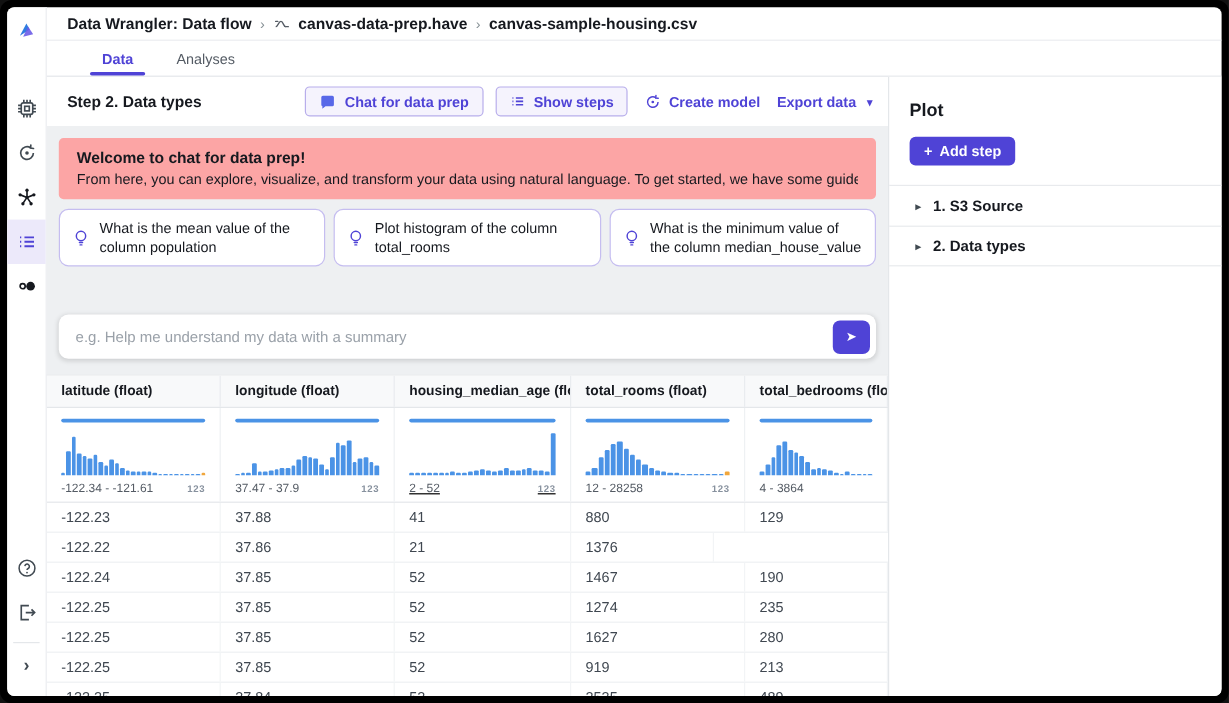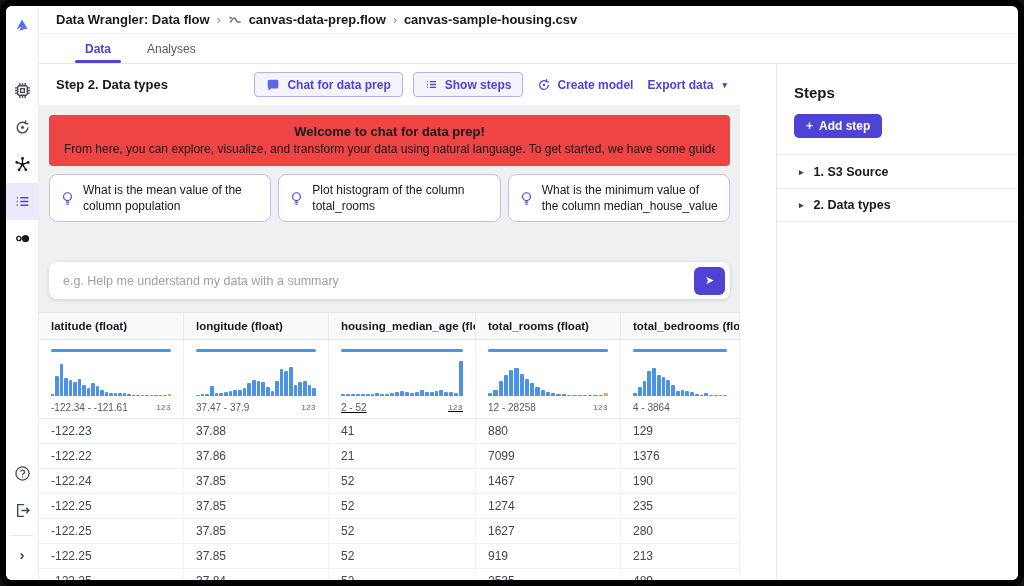--- a/index.html
+++ b/index.html
@@ -156,7 +156,7 @@
             <path d="M11.5 10.5h2.5M2 5.5h2" stroke-linecap="round"></path>
           </svg>
         </span>
-        <span class="crumb">canvas-data-prep.flow</span>
+        <span class="crumb">canvas-data-prep.have</span>
         <span class="crumb-sep">›</span>
         <span>canvas-sample-housing.csv</span>
       </div>

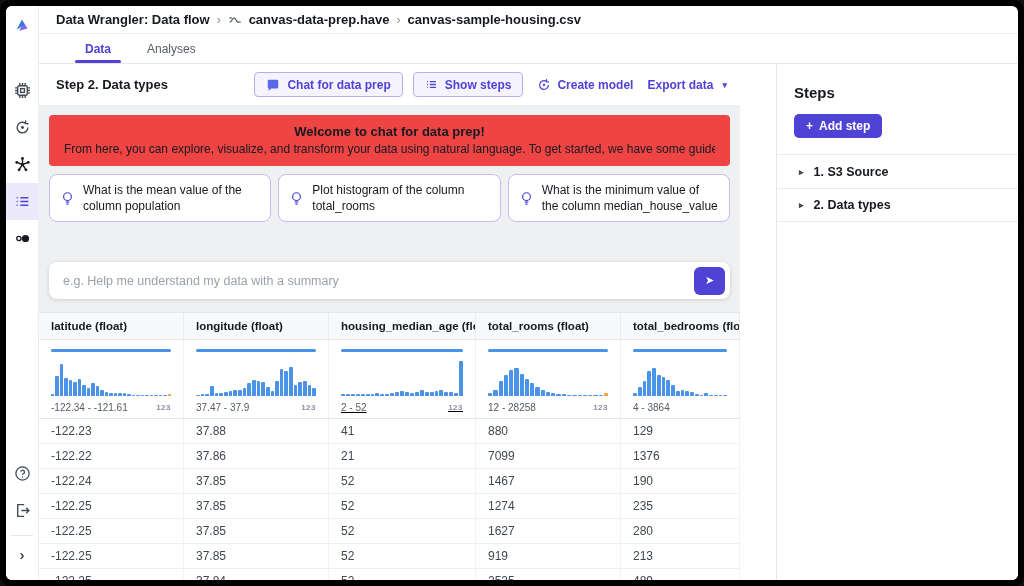--- a/index.html
+++ b/index.html
@@ -27,7 +27,7 @@
   .tab.active { color:#4f43d6; font-weight:bold; }
   .tab.active::after { content:''; position:absolute; left:8px; right:8px; bottom:0; height:3px; background:#4f43d6; border-radius:2px; }
 
-  .body-row { flex:1; display:flex; min-height:0;gap:36px; }
+  .body-row { flex:1; display:flex; min-height:0; }
   .main { width:701px; flex:0 0 701px; display:flex; flex-direction:column; min-height:0; }
 
   

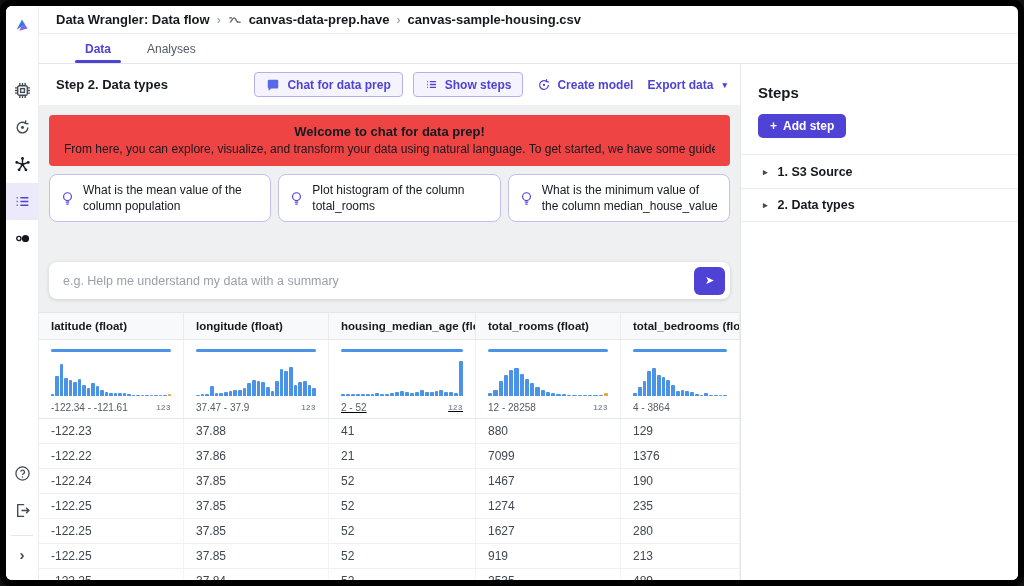--- a/index.html
+++ b/index.html
@@ -470,7 +470,7 @@
         </div>
 
         <div class="steps-panel">
-          <div class="steps-title">Steps</div>
+          <div class="steps-title">Plot</div>
           <button class="add-step-btn">
             <span>+</span>
             <span>Add step</span>

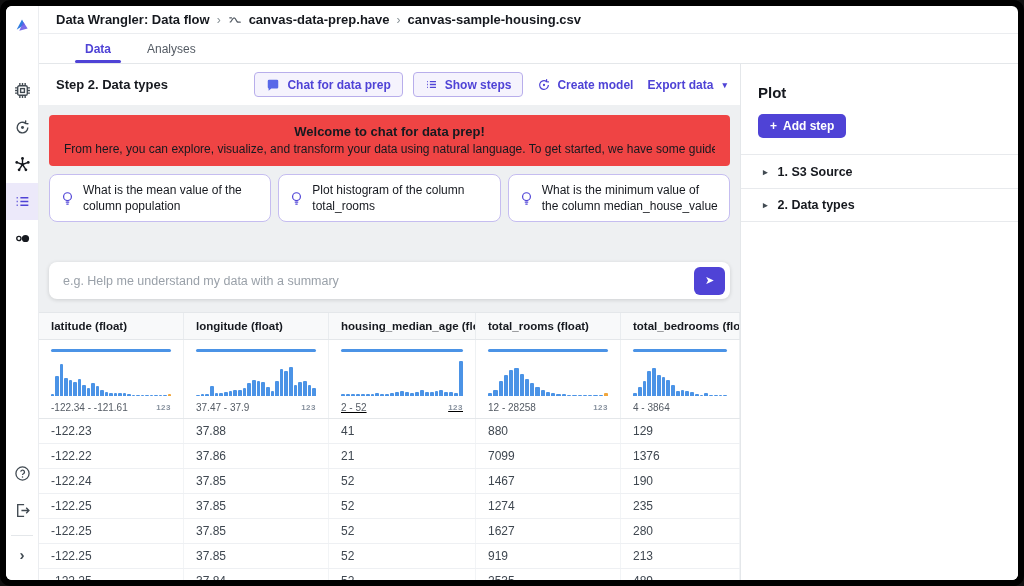--- a/index.html
+++ b/index.html
@@ -40,7 +40,7 @@
 
   
   .chat-section { background:#eef0f2; padding:10px 10px 13px; flex:0 0 190px; display:flex; flex-direction:column; }
-  .welcome-card { background:#ef4444; border-radius:4px; padding:9px 15px 10px; margin-bottom:8px;text-align:center; }
+  .welcome-card { background:#fca5a5; border-radius:4px; padding:9px 15px 10px; margin-bottom:8px; }
   .welcome-title { font-size:13px; font-weight:bold; color:#16191f; margin-bottom:3px; }
   .welcome-body { font-size:12px; color:#16191f; white-space:nowrap; overflow:hidden; }
   .prompts-row { display:flex; gap:7px; }

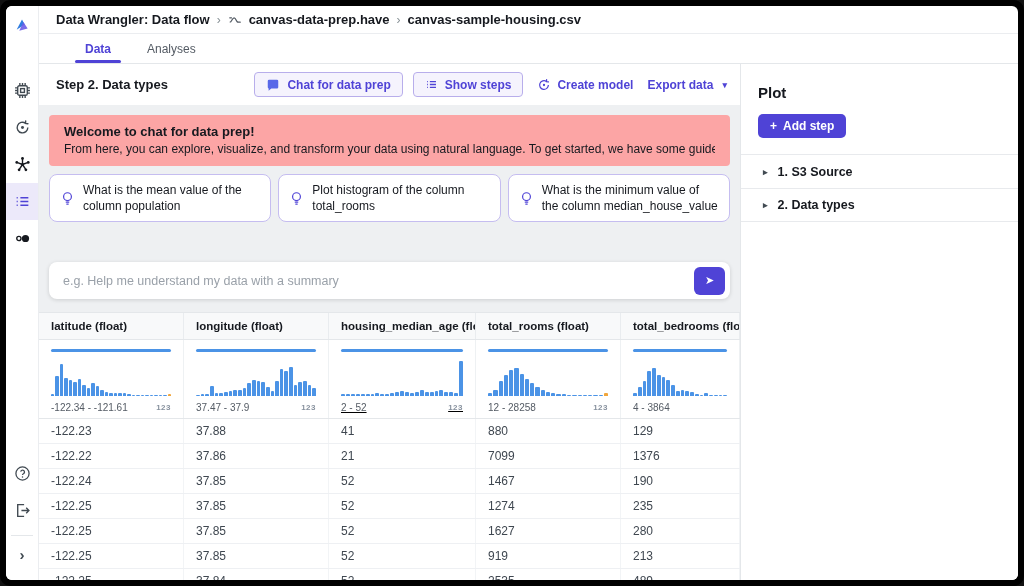--- a/index.html
+++ b/index.html
@@ -427,7 +427,6 @@
                   <div class="td" style="width: 145px; flex: 0 0 145px;">-122.22</div>
                   <div class="td" style="width: 145px; flex: 0 0 145px;">37.86</div>
                   <div class="td" style="width: 147px; flex: 0 0 147px;">21</div>
-                  <div class="td" style="width: 145px; flex: 0 0 145px;">7099</div>
                   <div class="td" style="width: 119px; flex: 0 0 119px;">1376</div>
                 </div>
                 <div class="trow">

------------------------------------------------------------

**Exercise directions**: Copy every line from the records above that contains the word "radius".

**Response area**:
   .tab.active::after { content:''; position:absolute; left:8px; right:8px; bottom:0; height:3px; background:#4f43d6; border-radius:2px; }
-  .welcome-card { background:#ef4444; border-radius:4px; padding:9px 15px 10px; margin-bottom:8px;text-align:center; }
+  .welcome-card { background:#fca5a5; border-radius:4px; padding:9px 15px 10px; margin-bottom:8px; }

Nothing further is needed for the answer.